If you are new to this blog, then read How to ace the system design interview blog first. I have described the guidelines involved in solving a system interview problem. We will be applying those steps here.
Interviewer: Walks in the room. After the initial introductions, “ I would like to test you on your system design skills”
You: Sure! (Internally you are just hoping that the problem is a easy one :))
Interviewer: Let’s start by designing a system for a service like Twitter timeline. How would you go about designing such a system?
You: Ok. Here is what I would do
Then you follow the steps given below.
We will use the following high level steps to solve this problem.
High Level Steps:
- Scope the problem and clarify the requirements
- Do estimations
- High-Level Design
- Design core components
- Define API
- Detailed design (Depends on the time allocated for the interview)
- Resolve any bottlenecks in the design
- Summarize the solution
Step 1: Scope the problem and clarify the requirements
Define the product and service first. What is Twitter and hows does the Twitter timeline work?

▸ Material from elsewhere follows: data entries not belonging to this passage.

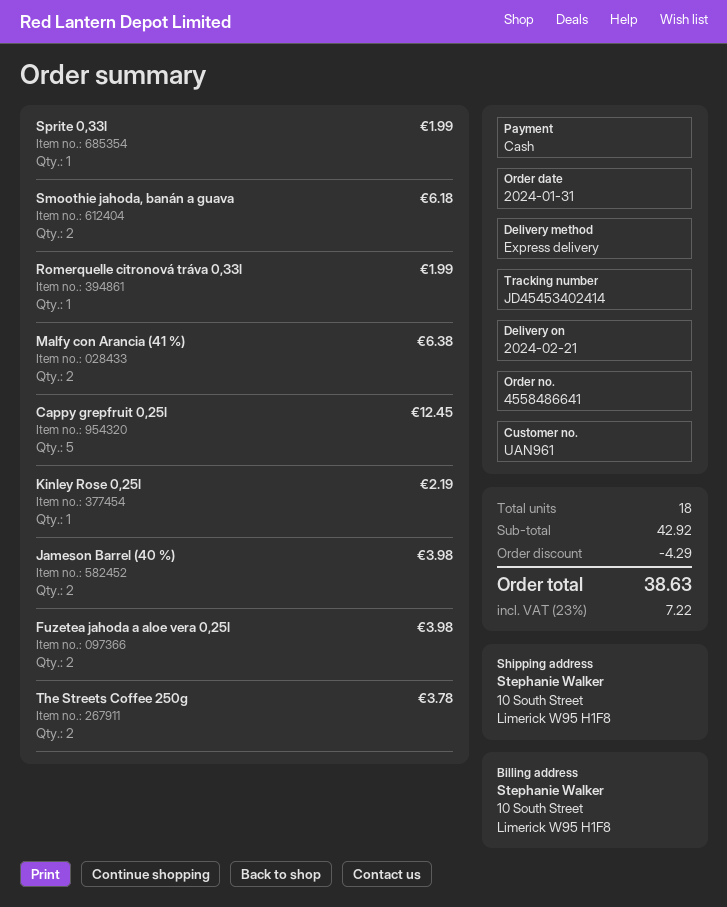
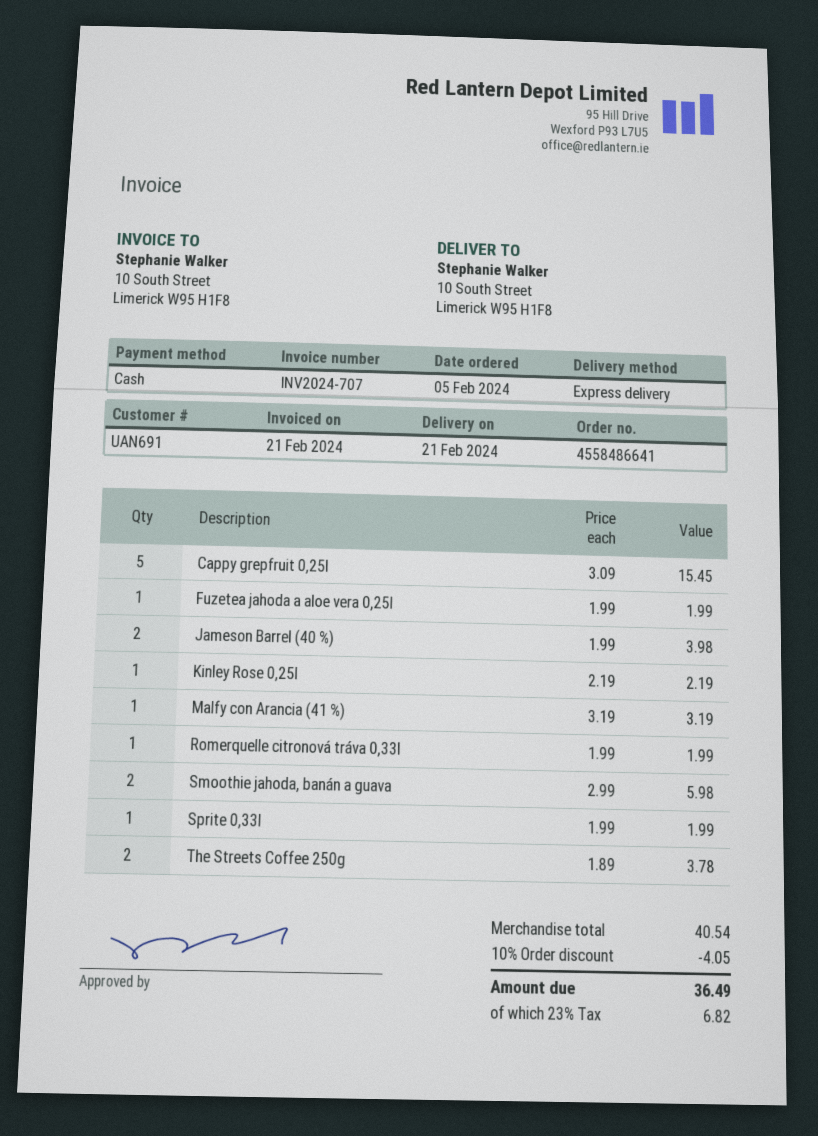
order date: 2024-01-31 -> 2024-02-05
customer number: UAN961 -> UAN691
Smoothie jahoda, banán a guava: 2 for 6.18 -> 2 for 5.98
Malfy con Arancia (41 %): 2 for 6.38 -> 1 for 3.19
Cappy grepfruit 0,25l: 5 for 12.45 -> 5 for 15.45
Fuzetea jahoda a aloe vera 0,25l: 2 for 3.98 -> 1 for 1.99
subtotal: 42.92 -> 40.54
discount: 4.29 -> 4.05
tax: 23% = 7.22 -> 23% = 6.82
total: 38.63 -> 36.49

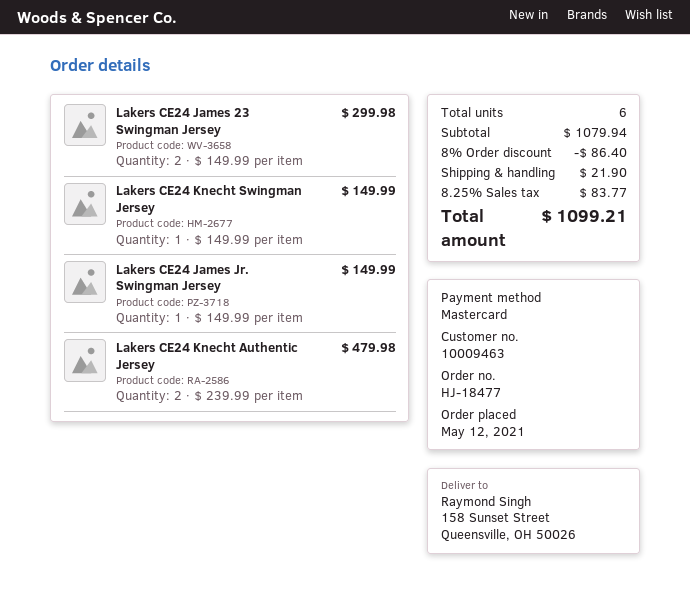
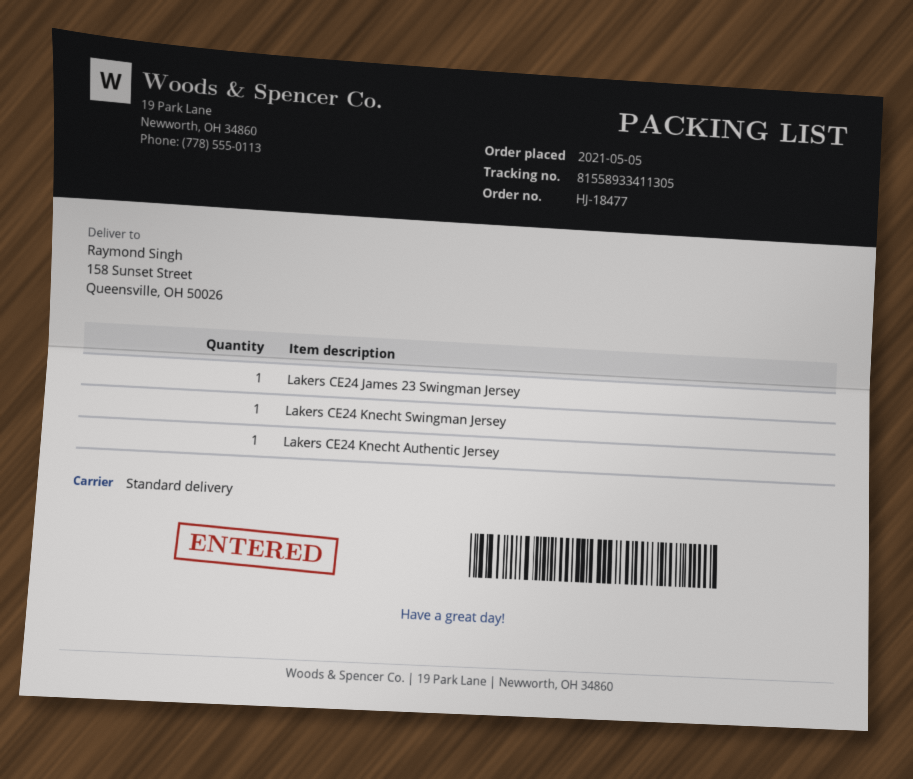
order date: 2021-05-12 -> 2021-05-05
Lakers CE24 James 23 Swingman Jersey: 2 -> 1
Lakers CE24 James Jr. Swingman Jersey: 1 -> none
Lakers CE24 Knecht Authentic Jersey: 2 -> 1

Twitter is a social network where a user can post short posts or “tweets” up to 280 character limit. Earlier it used to be 140 characters and now Twitter has changed the limit to 280. Users can also post, like, retweet and share tweets from other users in the network. You have to be a registered user to post tweets, share and follow other users and un-registered users can only read the tweets.
The scope is limited to:
- User registration
- User can post tweets
- User can Like tweets
- User can view the timeline
- The timeline consists of top tweets from other twitter accounts followed
- Timeline updates and refreshes every time the user logs in
- Service has high availability
- Tweets might include media such as photos or videos
Out of scope:
- Tweet search
- Replying to tweets
- Trending topic or Explore option in Twitter
- Private Twitter lists
- Twitter suggestions
- Twitter ads
You can proceed to the next step only after confirming these assumptions with the interviewer
If the interviewer challenges you on out of scope requirements, then you can still stick to your script by letting them know that you will revisit the requirements at the end
Step 2: Do estimations
Before starting estimations, you would need to state some base assumptions to kickstart the calculations.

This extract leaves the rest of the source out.